• **Data extracted from a collection**

>>>

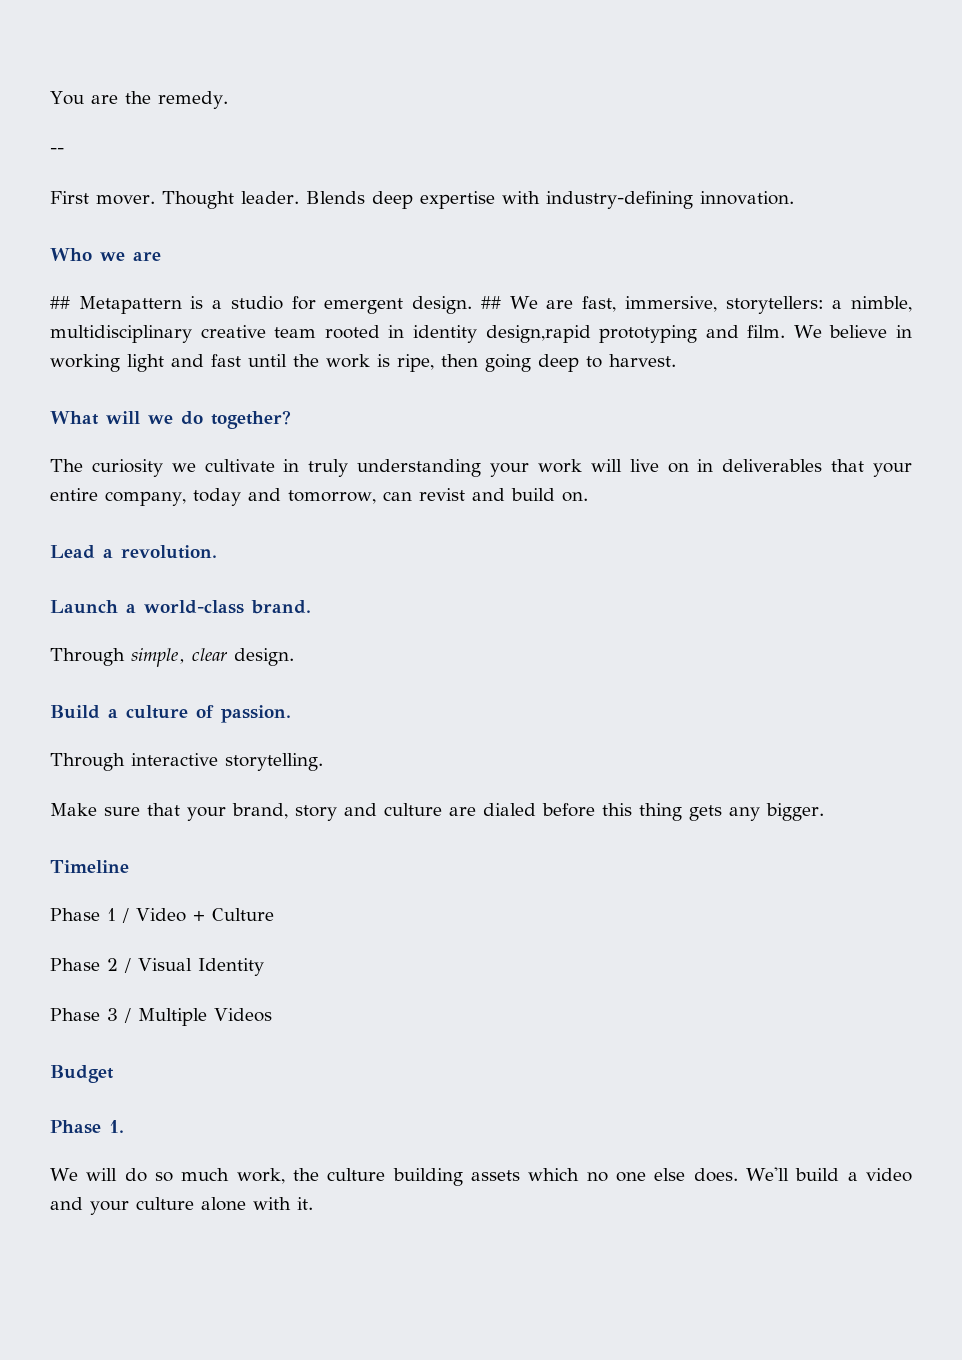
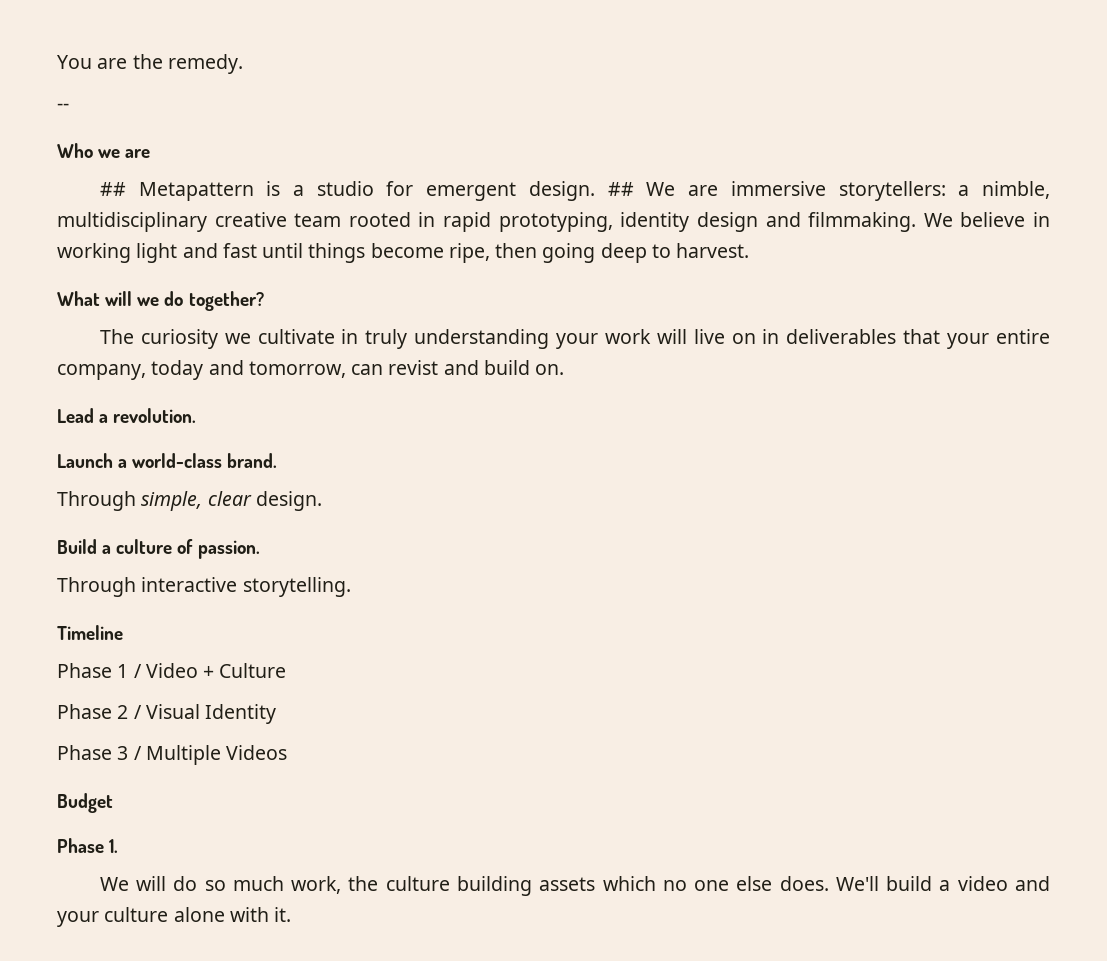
[50,191,794,209] // First mover. Thought leader. Blends deep expertise with industry-defining innovation. -> (69, 106) none
[582,296,717,312] fast, immersive, -> [730,181,826,196] immersive
[412,325,786,343] identity design,rapid prototyping and film. -> [443,212,917,232] rapid prototyping, identity design and filmmaking.
[293,354,390,368] the work is -> [308,243,444,263] things become
[50,803,824,821] // Make sure that your brand, story and culture are dialed before this thing gets any bigger. -> (351, 587) none

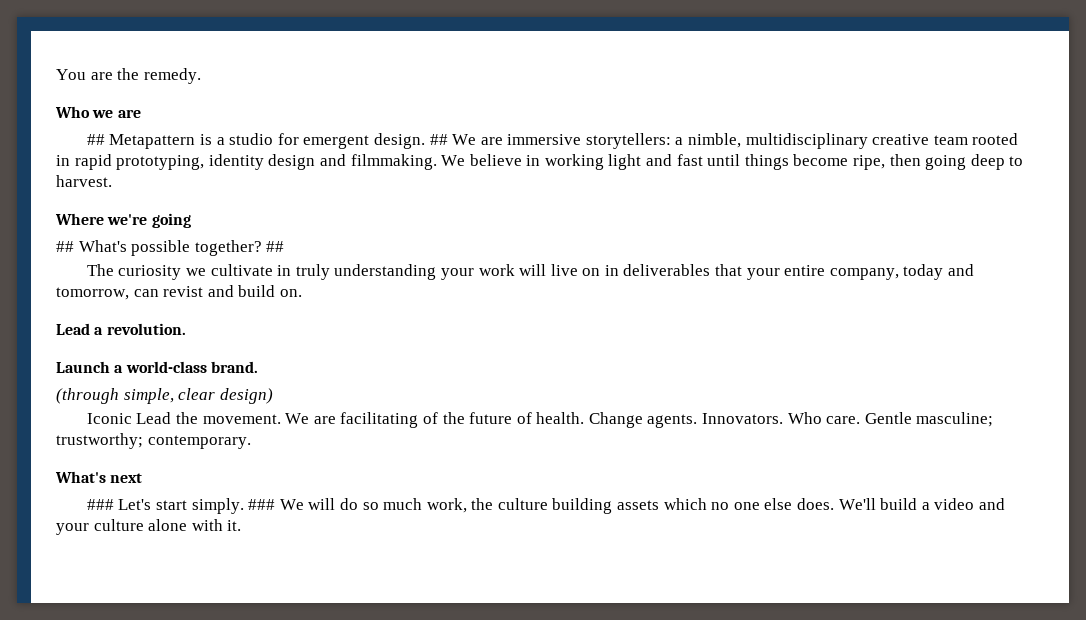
[57,103,69,110] // -- -> (201, 76) none
[57,291,184,306] What will we do -> [55,213,191,228] [56,240,191,256] Where we're going // ## What's possible
(264, 301) none -> [266,241,285,252] ##
[57,491,136,511] Through -> [56,388,119,404] (through
[255,491,322,511] [57,539,260,559] [57,577,351,597] [57,625,123,640] [57,663,287,678] [57,704,277,724] [57,745,288,765] [57,793,113,813] [57,838,119,853] design. // Build a culture of passion. // Through interactive storytelling. // Timeline // Phase 1 / Video + Culture // Phase 2 / Visual Identity // Phase 3 / Multiple Videos // Budget // Phase 1. // -> [219,388,273,404] [86,412,994,428] [56,433,251,449] [55,471,143,483] [86,498,276,514] design) // Iconic Lead the movement. We are facilitating of the future of health. Change agents. Innovators. Who care. Gentle masculine; trustworthy; contemporary. // What's next // ### Let's start simply. ###

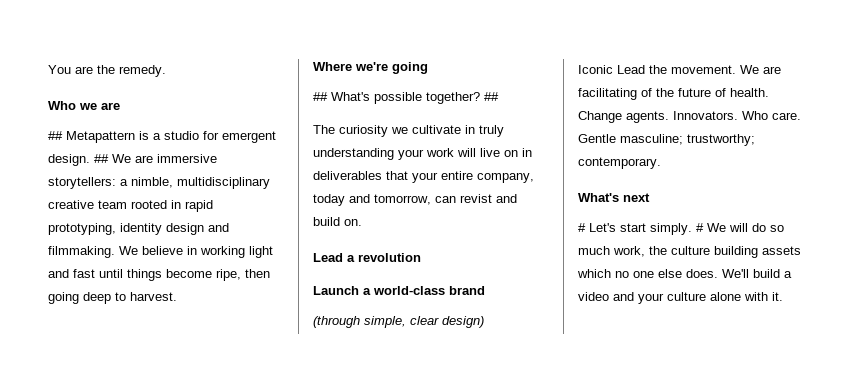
[106,323,186,335] revolution. -> [358,253,421,262] revolution
[210,361,258,373] brand. -> [449,286,485,295] brand
[86,499,114,510] ### -> [578,223,586,232] #
[248,499,276,510] ### -> [696,223,704,232] #

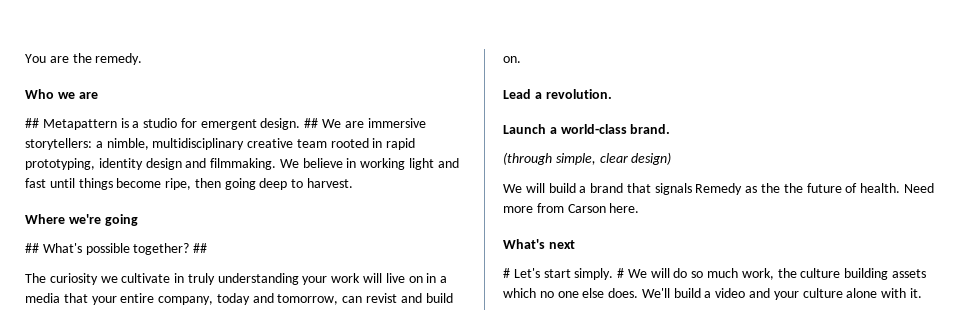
[313,171,382,180] deliverables -> [440,276,448,283] [25,293,60,303] a media
[358,253,421,262] revolution -> [545,89,612,99] revolution.
[449,286,485,295] brand -> [630,124,671,134] brand.
[578,65,781,74] [578,88,769,100] [578,111,801,123] [578,134,755,146] [578,157,661,169] Iconic Lead the movement. We are facilitating of the future of health. Change agents. Innovators. Who care. Gentle masculine; trustworthy; contemporary. -> [503,183,934,195] [503,203,640,213] We will build a brand that signals Remedy as the the future of health. Need more from Carson here.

<<<

• **TASK STATEMENT**
The answer must be the exact lines from the line with "[210,361,258,373] brand. ->" to the final line of the data, both ends included, with no pictures.

• **TASK RESPONSE**
[210,361,258,373] brand. -> [449,286,485,295] brand
[86,499,114,510] ### -> [578,223,586,232] #
[248,499,276,510] ### -> [696,223,704,232] #

[313,171,382,180] deliverables -> [440,276,448,283] [25,293,60,303] a media
[358,253,421,262] revolution -> [545,89,612,99] revolution.
[449,286,485,295] brand -> [630,124,671,134] brand.
[578,65,781,74] [578,88,769,100] [578,111,801,123] [578,134,755,146] [578,157,661,169] Iconic Lead the movement. We are facilitating of the future of health. Change agents. Innovators. Who care. Gentle masculine; trustworthy; contemporary. -> [503,183,934,195] [503,203,640,213] We will build a brand that signals Remedy as the the future of health. Need more from Carson here.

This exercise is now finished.